Mas alguém me pode explicar como é que uma pessoa, no caso, um pretenso advogado marialva, pode dizer sentir-se «mais confiante e seguro» por beber Actimel porque contém l'casei immunitas?
É mais ou menos assim: um tipo bebe aquilo e de seguida é o maior da sua rua. Os tipos da Red Bull dizem que dá asas mas parece-me que é metaforicamente. Talvez o l'casei immunitas seja um alucinogénico e nesse caso já me parece mais credível.
Esta é a descoberta do século para a epidemia do século XXI. Já alguém informou os psiquiatras? Um conselho à malta dos opiáceos: bebam Actimel, é bem mais barato, não é ilegal e alimenta. E acima de tudo, é seguro!

O «bigode» português




O «bigode» português é um retrato do Portugal sisudo e carrancudo que marcou sucessivas gerações de portugueses.

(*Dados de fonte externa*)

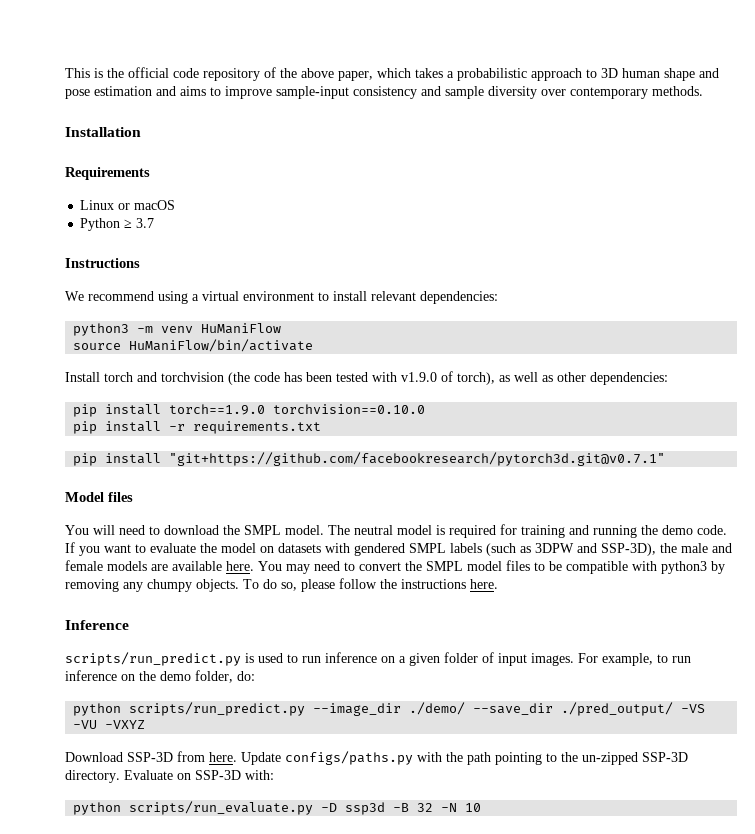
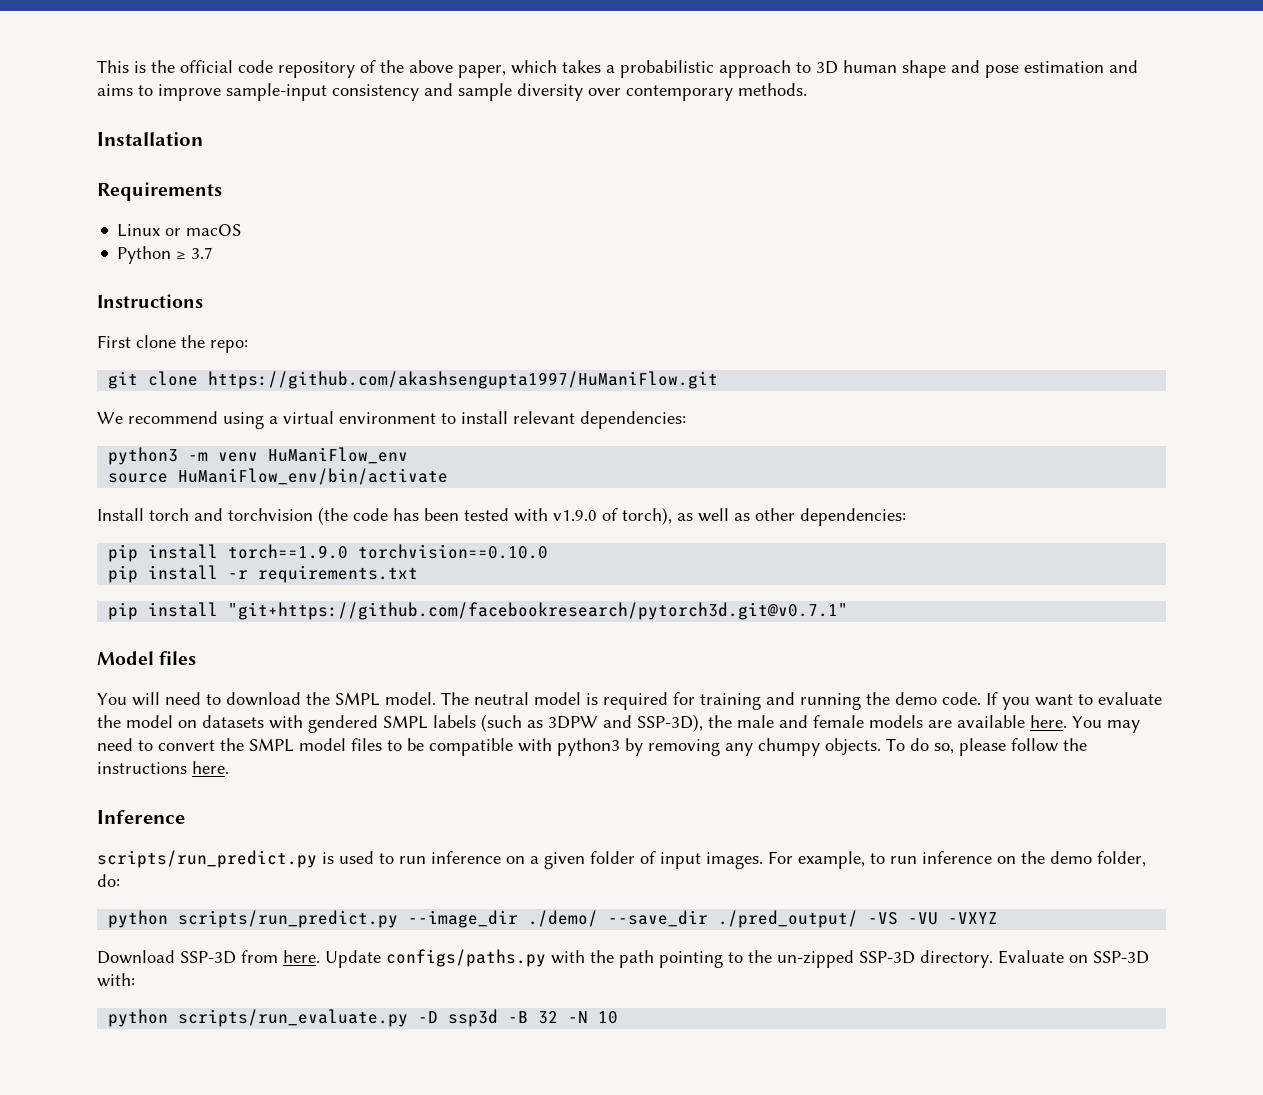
+ First clone the repo:
+ git clone https://github.com/akashsengupta1997/HuManiFlow.git
- python3 -m venv HuManiFlow
+ python3 -m venv HuManiFlow_env
- source HuManiFlow/bin/activate
+ source HuManiFlow_env/bin/activate

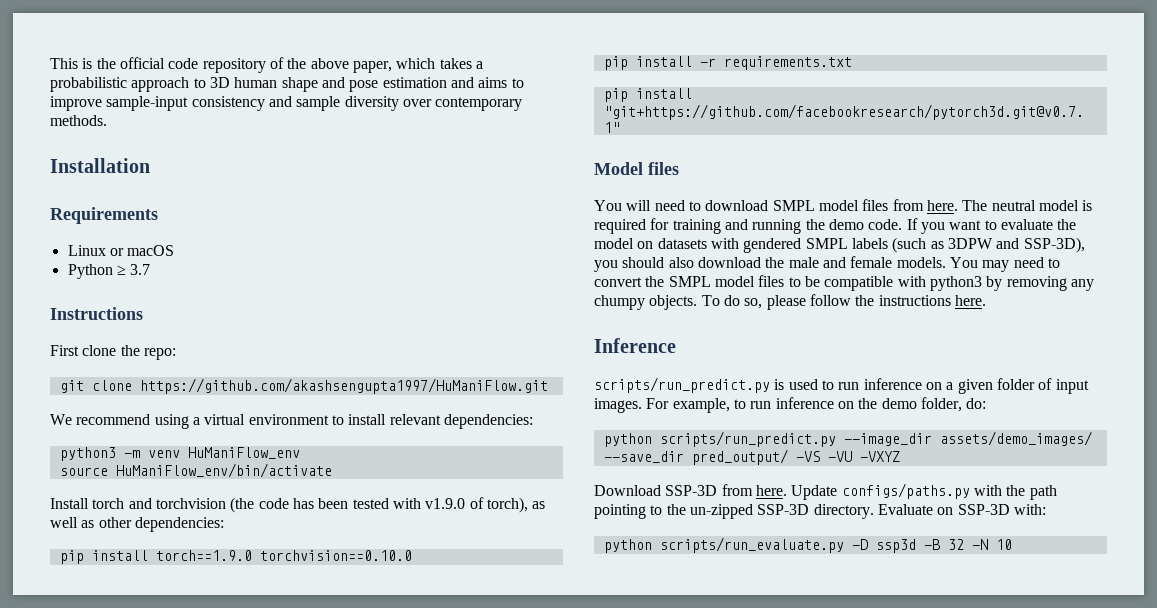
- You will need to download the SMPL model.
+ You will need to download SMPL model files from here.
- If you want to evaluate the model on datasets with gendered SMPL labels (such as 3DPW and SSP-3D), the male and female models are available here.
+ If you want to evaluate the model on datasets with gendered SMPL labels (such as 3DPW and SSP-3D), you should also download the male and female models.
- python scripts/run_predict.py --image_dir ./demo/ --save_dir ./pred_output/ -VS -VU -VXYZ
+ python scripts/run_predict.py --image_dir assets/demo_images/ --save_dir pred_output/ -VS -VU -VXYZ

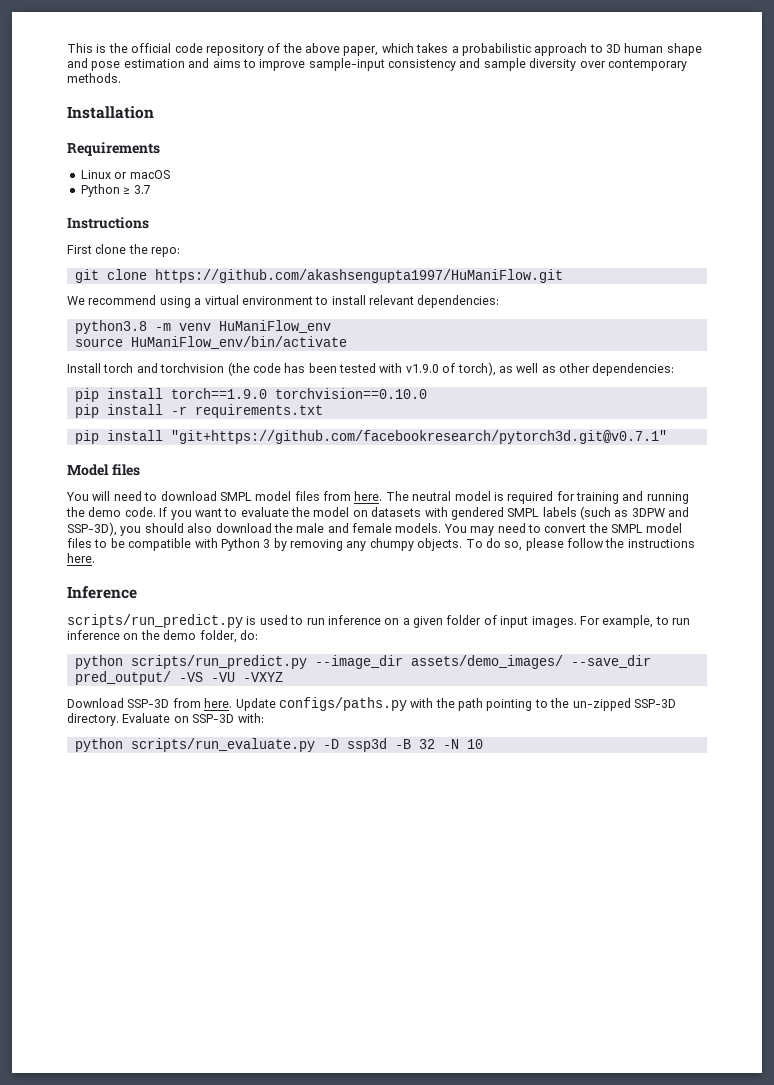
- python3 -m venv HuManiFlow_env
+ python3.8 -m venv HuManiFlow_env
- You may need to convert the SMPL model files to be compatible with python3 by removing any chumpy objects.
+ You may need to convert the SMPL model files to be compatible with Python 3 by removing any chumpy objects.

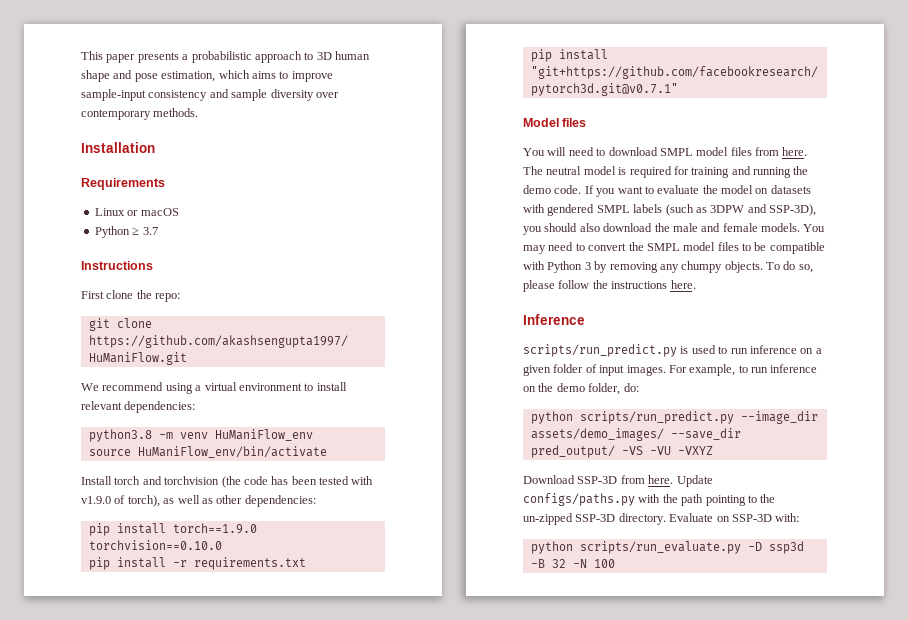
- This is the official code repository of the above paper, which takes a probabilistic approach to 3D human shape and pose estimation and aims to improve sample-input consistency and sample diversity over contemporary methods.
+ This paper presents a probabilistic approach to 3D human shape and pose estimation, which aims to improve sample-input consistency and sample diversity over contemporary methods.
- python scripts/run_evaluate.py -D ssp3d -B 32 -N 10
+ python scripts/run_evaluate.py -D ssp3d -B 32 -N 100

É um tipo de bigode que parece durar sempre, alérgico à mínima corrente de ar que o possa despentear. É certo que há bigodes e bigodes mas o típico português ama o fado e assim, melancólico, jamais sucumbirá às pressões da novidade (ver foto). Ama Portugal, as sandes de couratos, o Benfica, os brandos costumes e o seu maior desejo é que os seus filhos sejam como ele, tal como ele munca se desviou um milímetro daquilo que já era o seu bisavô.
Esta é a herança do bigode, que podia muito bem ser a camisinha aberta a revelar o peito másculo, a desproporcional e multi-funções unha do mindinho ou o fatal palito que range entre os pré-molares inferiores.